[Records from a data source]
──────

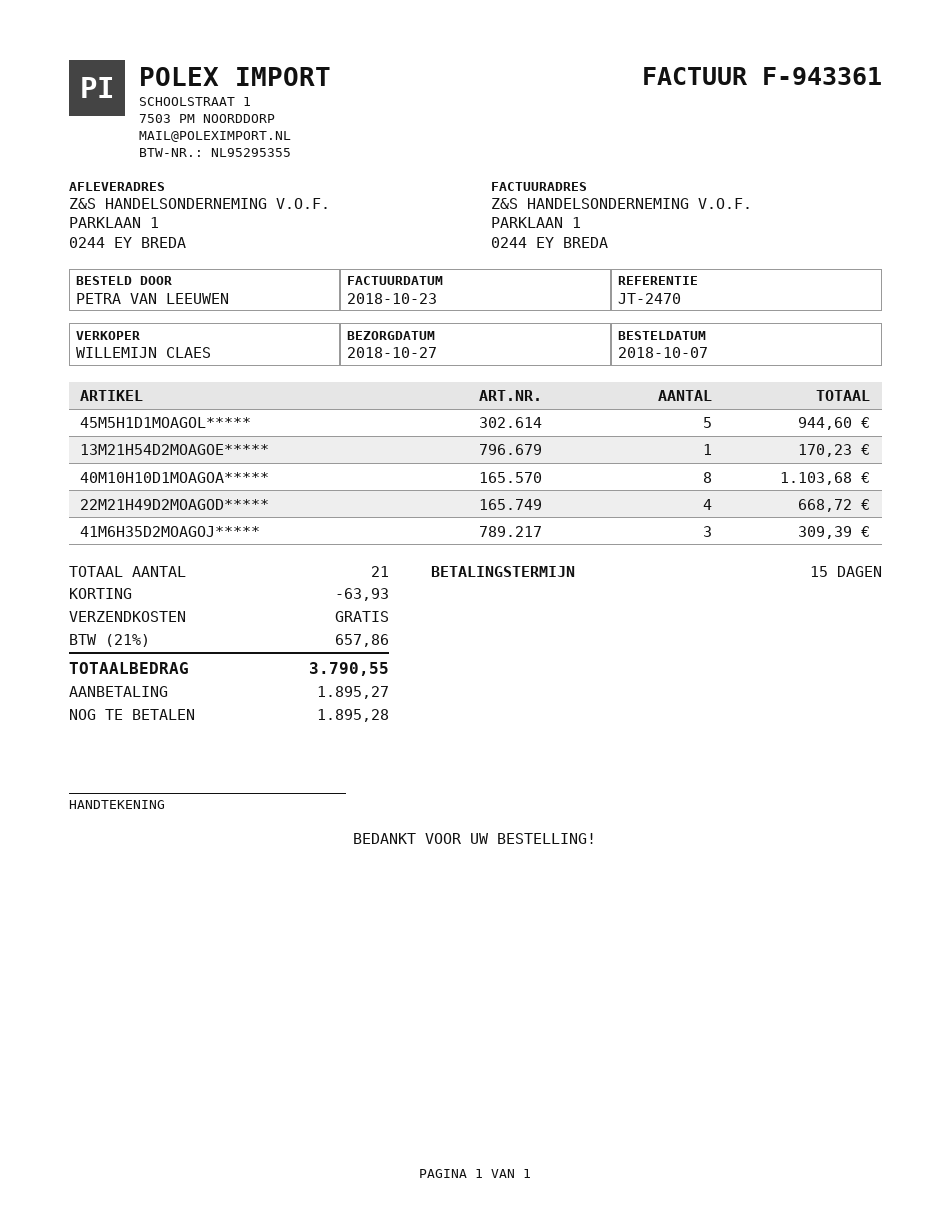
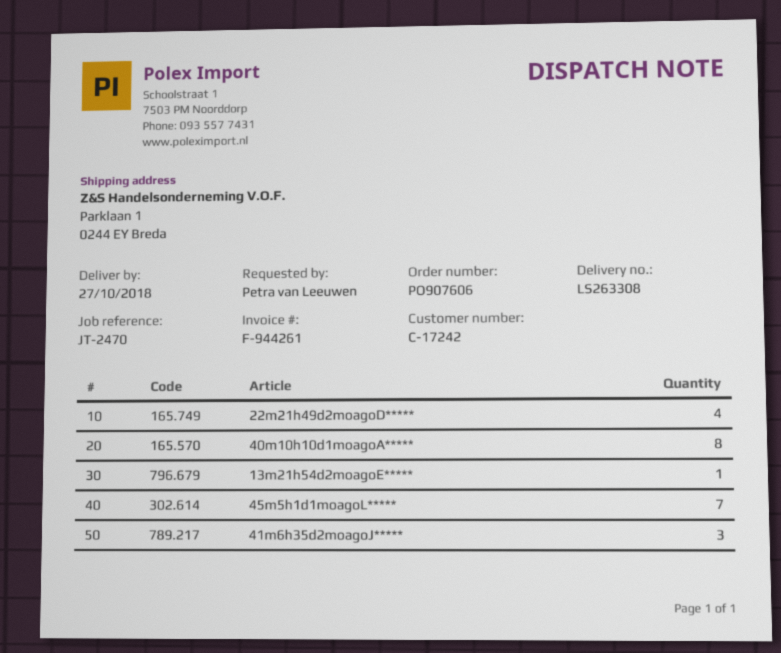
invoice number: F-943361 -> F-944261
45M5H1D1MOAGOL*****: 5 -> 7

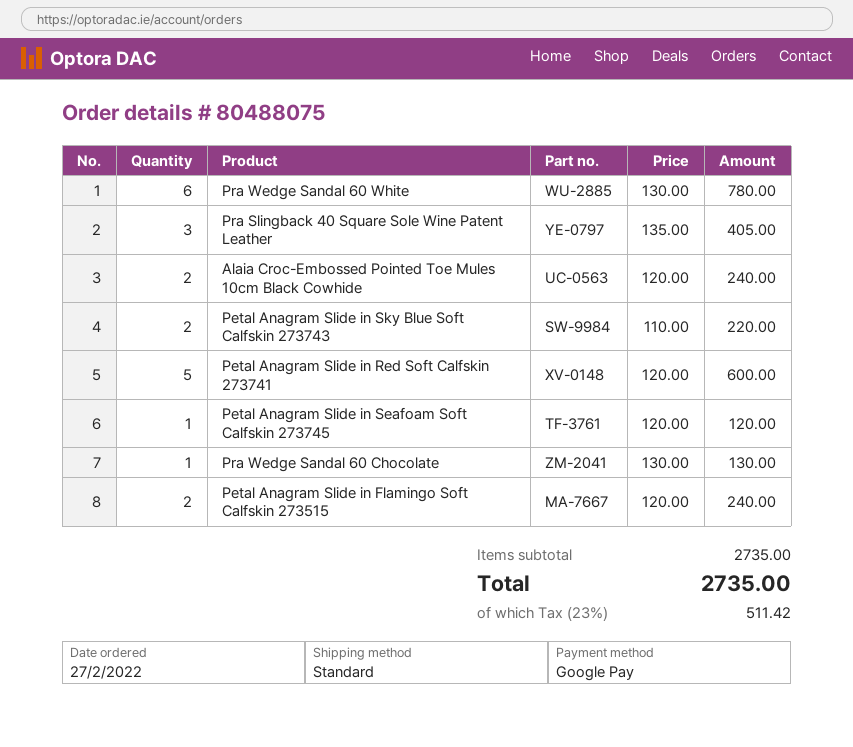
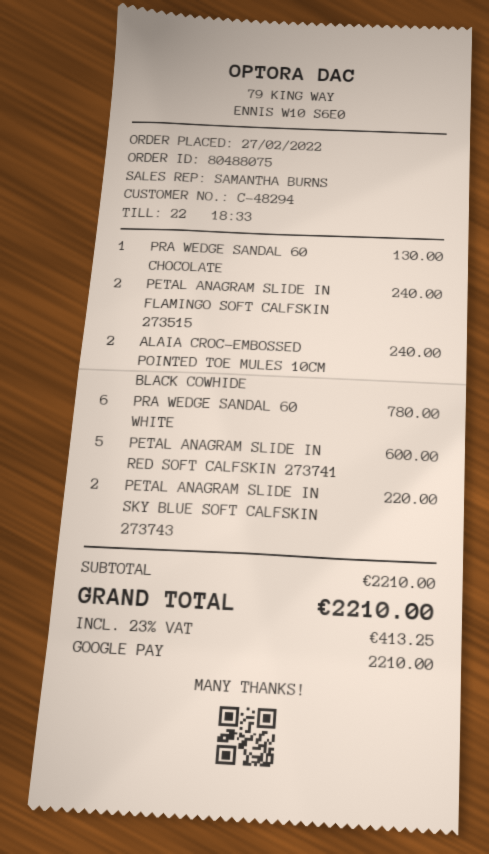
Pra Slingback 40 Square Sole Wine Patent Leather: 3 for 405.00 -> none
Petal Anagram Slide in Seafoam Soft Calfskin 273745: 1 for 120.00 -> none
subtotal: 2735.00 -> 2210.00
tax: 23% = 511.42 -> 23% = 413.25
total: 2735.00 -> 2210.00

──────

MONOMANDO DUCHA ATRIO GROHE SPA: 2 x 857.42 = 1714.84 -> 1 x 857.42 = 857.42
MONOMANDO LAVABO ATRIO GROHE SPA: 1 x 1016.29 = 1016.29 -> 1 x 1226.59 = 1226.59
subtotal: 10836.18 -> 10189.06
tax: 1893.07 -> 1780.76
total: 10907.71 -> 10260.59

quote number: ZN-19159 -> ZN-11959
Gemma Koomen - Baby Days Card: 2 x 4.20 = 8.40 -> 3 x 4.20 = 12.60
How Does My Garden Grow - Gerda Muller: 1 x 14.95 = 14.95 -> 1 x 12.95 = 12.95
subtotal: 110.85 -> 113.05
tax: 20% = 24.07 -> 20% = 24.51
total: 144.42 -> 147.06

──────

EXERCISE OBJECTIVE. When the line with "MONOMANDO LAVABO ATRIO" is reached in the data above, start copying there, and copy each line exactly until the line with "tax: 20% = 24.07 -> 20% = 24.51" has been copied; copy nothing else.

RESPONSE.
MONOMANDO LAVABO ATRIO GROHE SPA: 1 x 1016.29 = 1016.29 -> 1 x 1226.59 = 1226.59
subtotal: 10836.18 -> 10189.06
tax: 1893.07 -> 1780.76
total: 10907.71 -> 10260.59

quote number: ZN-19159 -> ZN-11959
Gemma Koomen - Baby Days Card: 2 x 4.20 = 8.40 -> 3 x 4.20 = 12.60
How Does My Garden Grow - Gerda Muller: 1 x 14.95 = 14.95 -> 1 x 12.95 = 12.95
subtotal: 110.85 -> 113.05
tax: 20% = 24.07 -> 20% = 24.51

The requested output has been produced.